Grande l’importanza di tale volo anche per un celebrato artista, Yves Klein, seguace e fedele di Santa Rita, di cui è stato iniziato al culto – come racconta Pierre Restany nella sua biografia dell’artista – dalla zia Rosa Raymond Gasperini. L’inventore dell’International-Klein-Blue si ispirò al volo notturno della santa per il celebre salto del 1960.
Così lo Scoglio che visto dal basso pare avere un aspetto inquietante, orrido, selvaggio, diventa paradigma ed esperienza del cammino spirituale, percorso di ricerca di significati e sensi, che vanno oltre la ricerca religiosa in senso stretto.

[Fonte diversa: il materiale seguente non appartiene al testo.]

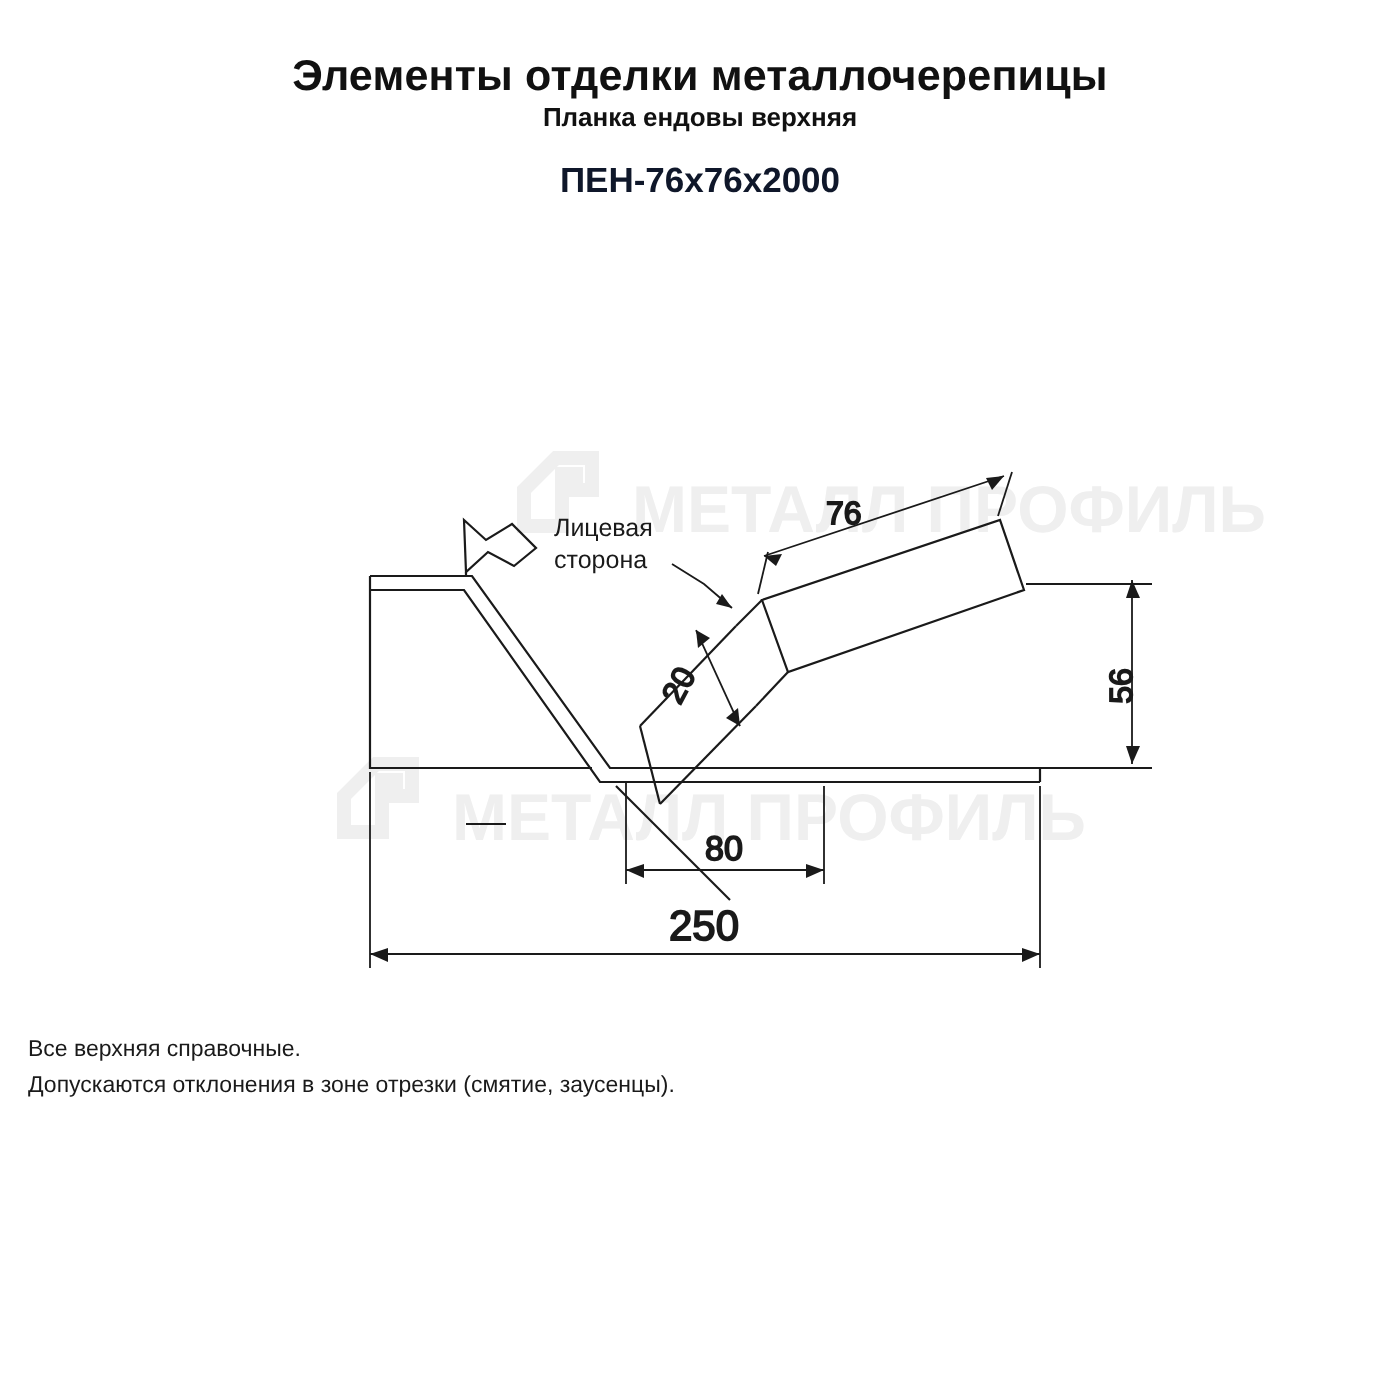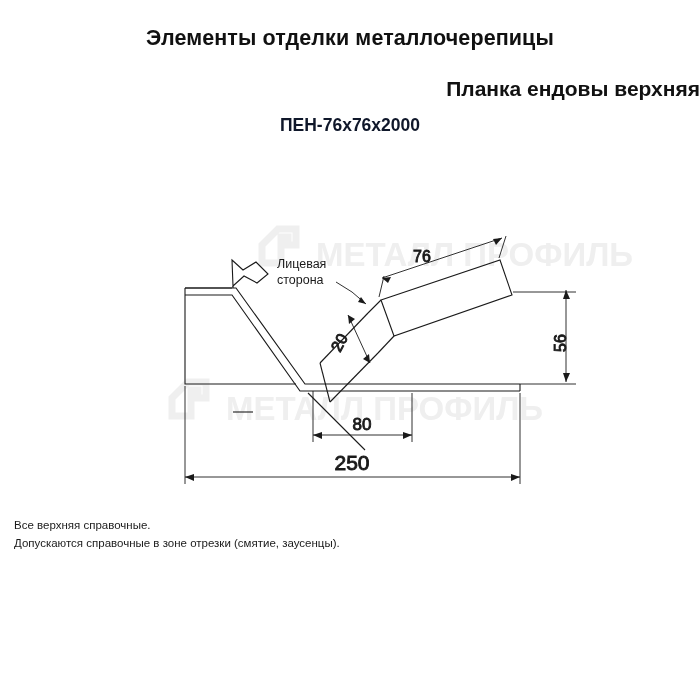"Планка ендовы верхняя" .title-sub { font-size: 21px -> 13px; margin-top: 26px -> none; text-align: right -> none }
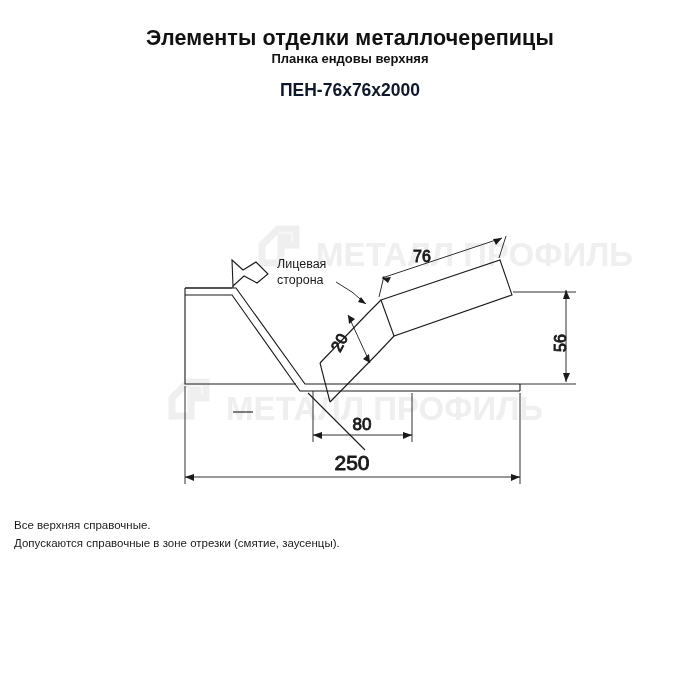"Допускаются справочные в зоне отрезки" div { text: справочные -> отклонения }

Come dice Lucetta Scaraffia, citando l’antropologo Franco La Cecla, “sappiamo come dietro al riconoscimento di una sacralità nello spazio stia una intera concezione del mondo, una mappa mentale, costruita nel tempo dagli abitanti che vi si riferiscono e che comprende anche la stratificazione delle memorie comuni al gruppo. Ogni insediamento sacro è “una costruzione mentale, una mappa mentale che solo gli abitanti sono in grado di tenere in vita”.
Tanto maggiormente vero per Rita da Cascia, morta nel 1447, beatificata nel 1626 e proclamata Santa solo nel 1900, ma che già immediatamente dopo la sua morte, attivando incredibili energie taumaturgiche, fu oggetto di una enorme devozione del popolo, arrivata fino a noi e che ancora oggi incanta e stupisce.